Work required - Reprint the lines below as they are, minus the pictures.

____________________

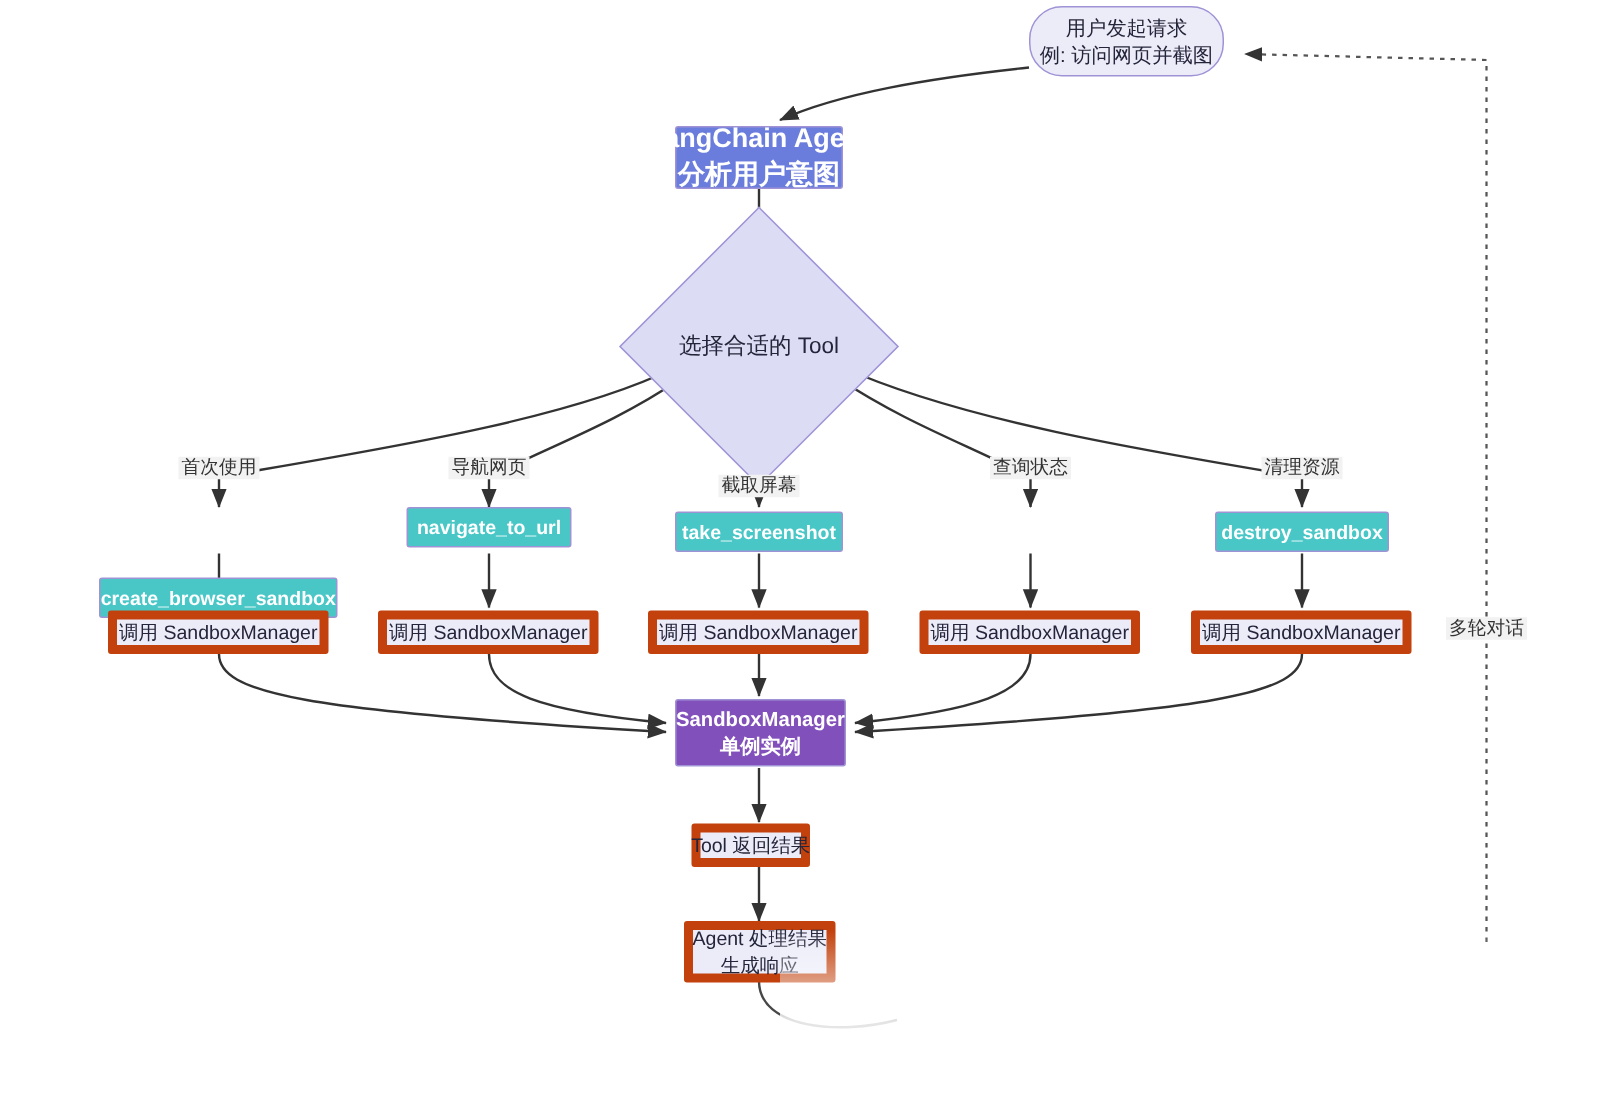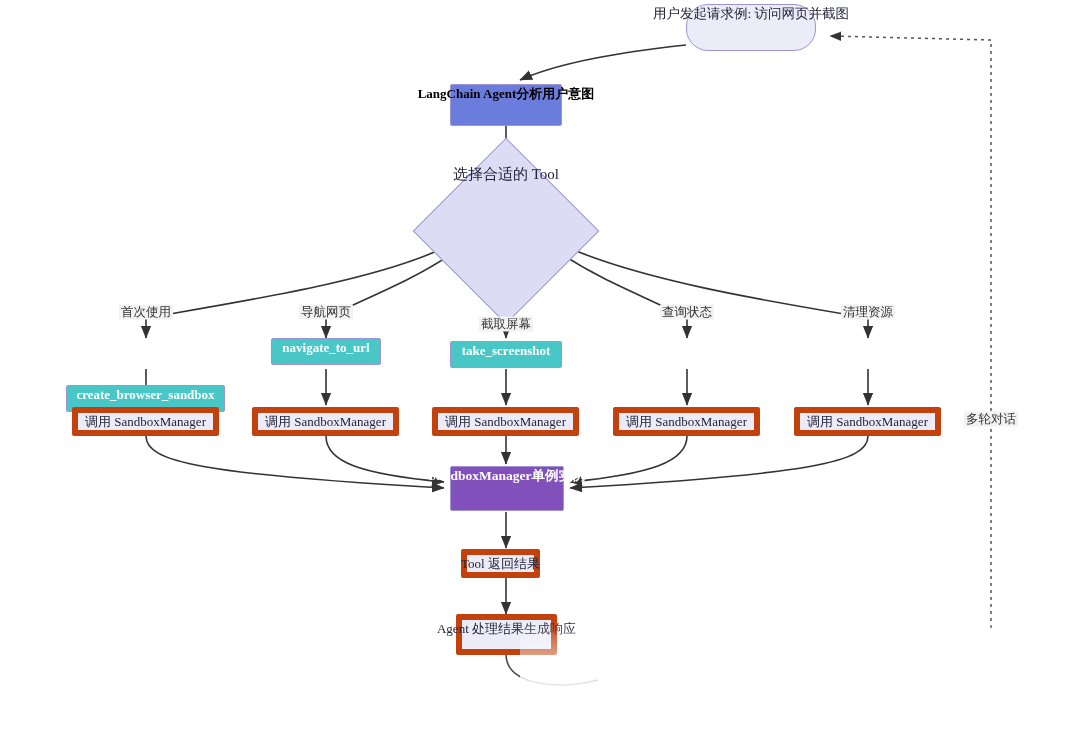--- a/index.html
+++ b/index.html
@@ -29,13 +29,12 @@
     position: absolute;
     box-sizing: border-box;
     display: flex;
-    flex-direction: row;
-    align-items: flex-start;
+    flex-direction: column;
+    align-items: center;
     justify-content: center;
     text-align: center;
     line-height: 1.32;
     white-space: nowrap;
-    font-family: Liberation Serif, serif;
   }
   
   .n-stadium {

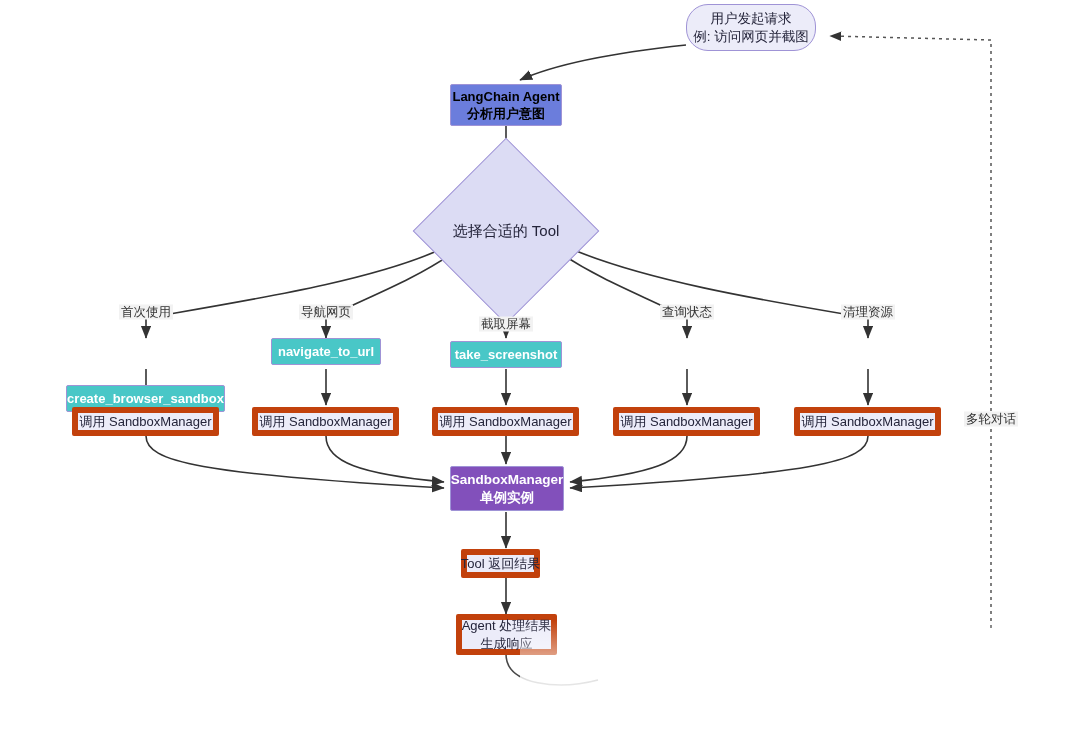--- a/index.html
+++ b/index.html
@@ -49,9 +49,9 @@
     background: #6b7ddc;
     border: 1px solid #9f93d6;
     border-radius: 2px;
-    color: #000000;
+    color: #ffffff;
     font-weight: bold;
-    font-size: 13px;
+    font-size: 18px;
   }
   
   .n-decision {

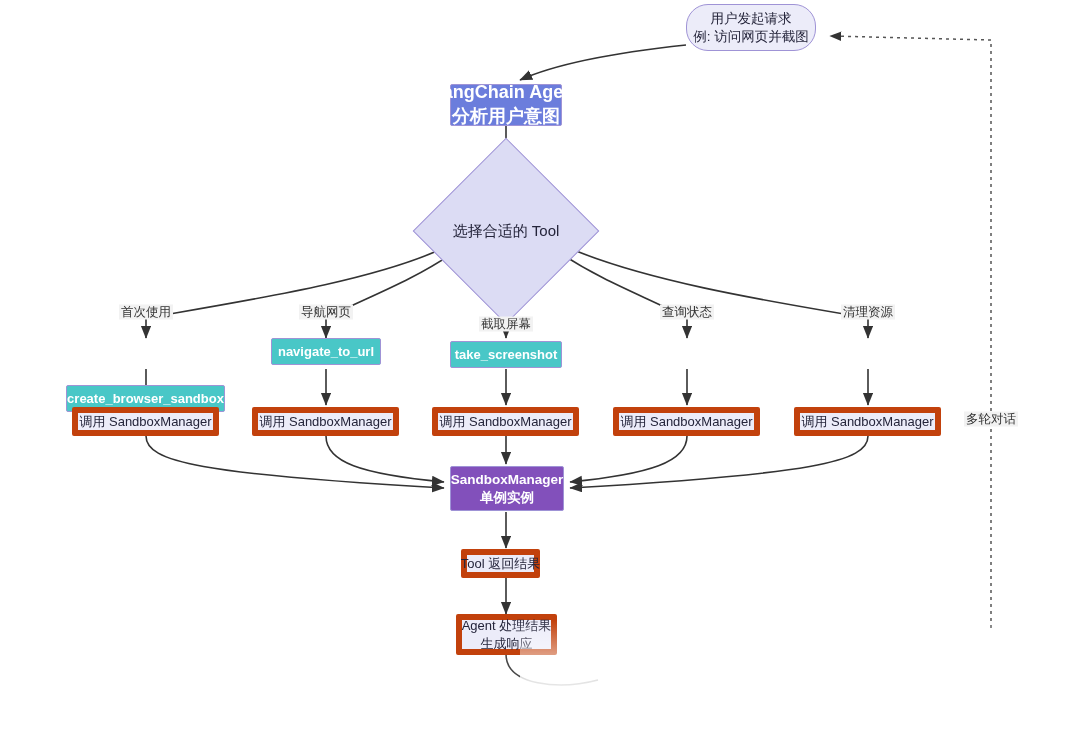--- a/index.html
+++ b/index.html
@@ -204,6 +204,9 @@
   <div class="node n-tool" style="left:450px; top:341px; width:112px; height:27px;">
     <span>take_screenshot</span>
   </div>
+  <div class="node n-tool" style="left:810px; top:341px; width:116px; height:27px;">
+    <span>destroy_sandbox</span>
+  </div>
 
   <div class="node n-proc" style="left:72px; top:407px; width:147px; height:29px;">
     <span>调用 SandboxManager</span>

____________________

Result -
--- a/index.html
+++ b/index.html
@@ -29,13 +29,12 @@
     position: absolute;
     box-sizing: border-box;
     display: flex;
-    flex-direction: row;
-    align-items: flex-start;
+    flex-direction: column;
+    align-items: center;
     justify-content: center;
     text-align: center;
     line-height: 1.32;
     white-space: nowrap;
-    font-family: Liberation Serif, serif;
   }
   
   .n-stadium {

--- a/index.html
+++ b/index.html
@@ -49,9 +49,9 @@
     background: #6b7ddc;
     border: 1px solid #9f93d6;
     border-radius: 2px;
-    color: #000000;
+    color: #ffffff;
     font-weight: bold;
-    font-size: 13px;
+    font-size: 18px;
   }
   
   .n-decision {

--- a/index.html
+++ b/index.html
@@ -204,6 +204,9 @@
   <div class="node n-tool" style="left:450px; top:341px; width:112px; height:27px;">
     <span>take_screenshot</span>
   </div>
+  <div class="node n-tool" style="left:810px; top:341px; width:116px; height:27px;">
+    <span>destroy_sandbox</span>
+  </div>
 
   <div class="node n-proc" style="left:72px; top:407px; width:147px; height:29px;">
     <span>调用 SandboxManager</span>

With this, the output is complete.